Sometimes Aunt Martha Does Dreadful Things (1971)

Aunt Martha lives with her nephew Stanley in a sun-drenched Miami suburb. Stanley is a no-good hippie lay-about, only concerned with smoking pot, drinking beer, and swinging with free and easy hippie chicks. Aunt Martha follows him around all day and berates him loudly for not appreciating her. It would appear that this is a typical American scene. The twist here, however is "Aunt Martha" (Abe Zwick) is a serial killing gay transvestite and Stanley is his reluctant lover. Martha manages to keep Stanley under her thumb by insisting it was he, not she, who murdered that little old lady for her diamonds. (Poor stoned out Stanley, who makes Cheech and Chong look like honor students, doesn't know any better.)

Furthermore, those free and easy hippie chicks find themselves on the business end of a kitchen knife once they discover "Aunt Martha's" little secret. An elderly junky the two met in Baltimore (unintentional John Waters reference) moves in, threatening to blow their cover even further. It just gets sicker and sicker as murdered bodies pile up as "Aunt Martha" resorts to increasingly drastic methods to keep Stanley in line.

It's hard to figure why this shot-in-Florida exploiter was never released theatrically. There is rampant drug use, nudity and a very high body count.

Aunt Martha is one sick, sick puppy of a film that could only have been made in the "anything goes" movie atmosphere of 1971. Intentionally or otherwise, Aunt Martha offers up skewed social comment.
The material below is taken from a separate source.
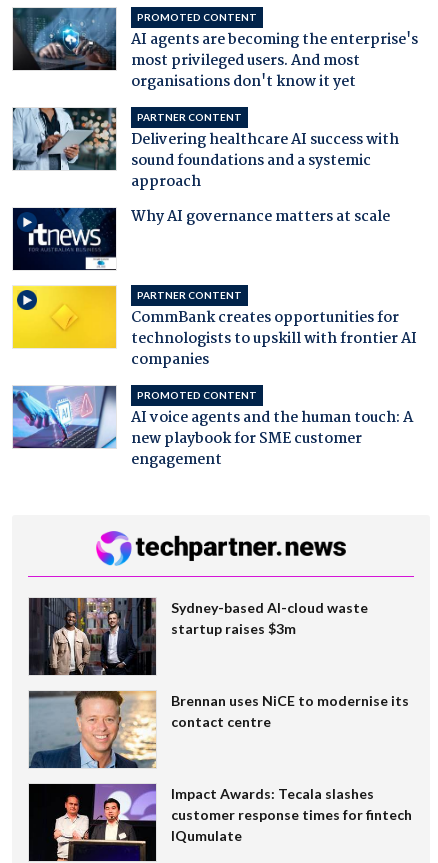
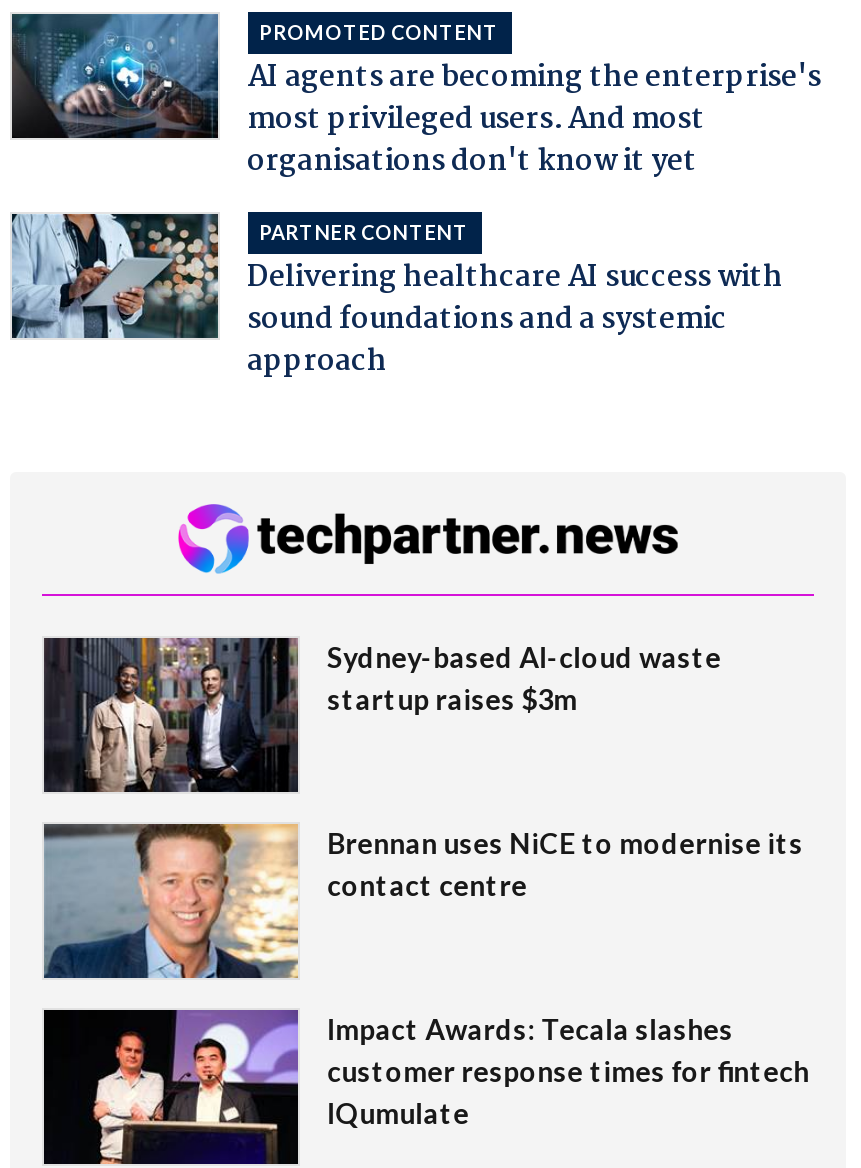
[12,205,390,271] [image] | Why AI governance matters at scale -> none
[12,285,416,472] [image] | PARTNER CONTENT | CommBank creates opportunities for | technologists to upskill with frontier AI | companies | PROMOTED CONTENT | AI voice agents and the human touch: A | new playbook for SME customer | engagement -> none
[12,385,116,449] [image] -> none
The scenes in which Zwick, in ugly dresses and askew wig discusses Stanley's association "with those uncouth hippie types" and with her blackmailing, heroin addict boarder . . . . . . well, I'd like to think the filmmakers had a sly agenda hiding somewhere.

This notion is carried through upon when Stanley commits an extremely gruesome murder (still nauseating by today's standards . . . . . you'll just have to see the picture). "Aunt Martha" who had previously bellowed at Stanley for drinking milk out of a carton, replies with a fey "oh, well, you've really done it now, Stanley . . . . . " In this crackpot vision of suburbia, untidiness is the ultimate horror. Murder and mutilation is a common annoyance.

Those who like their coffee with tons of cream and sugar and their horror and humor served up pitch black will find this "Aunt Martha" delightful as much as dreadful. Pick up your clothes, brush your teeth and be sure to pay this host(ess) with the mostest a visit!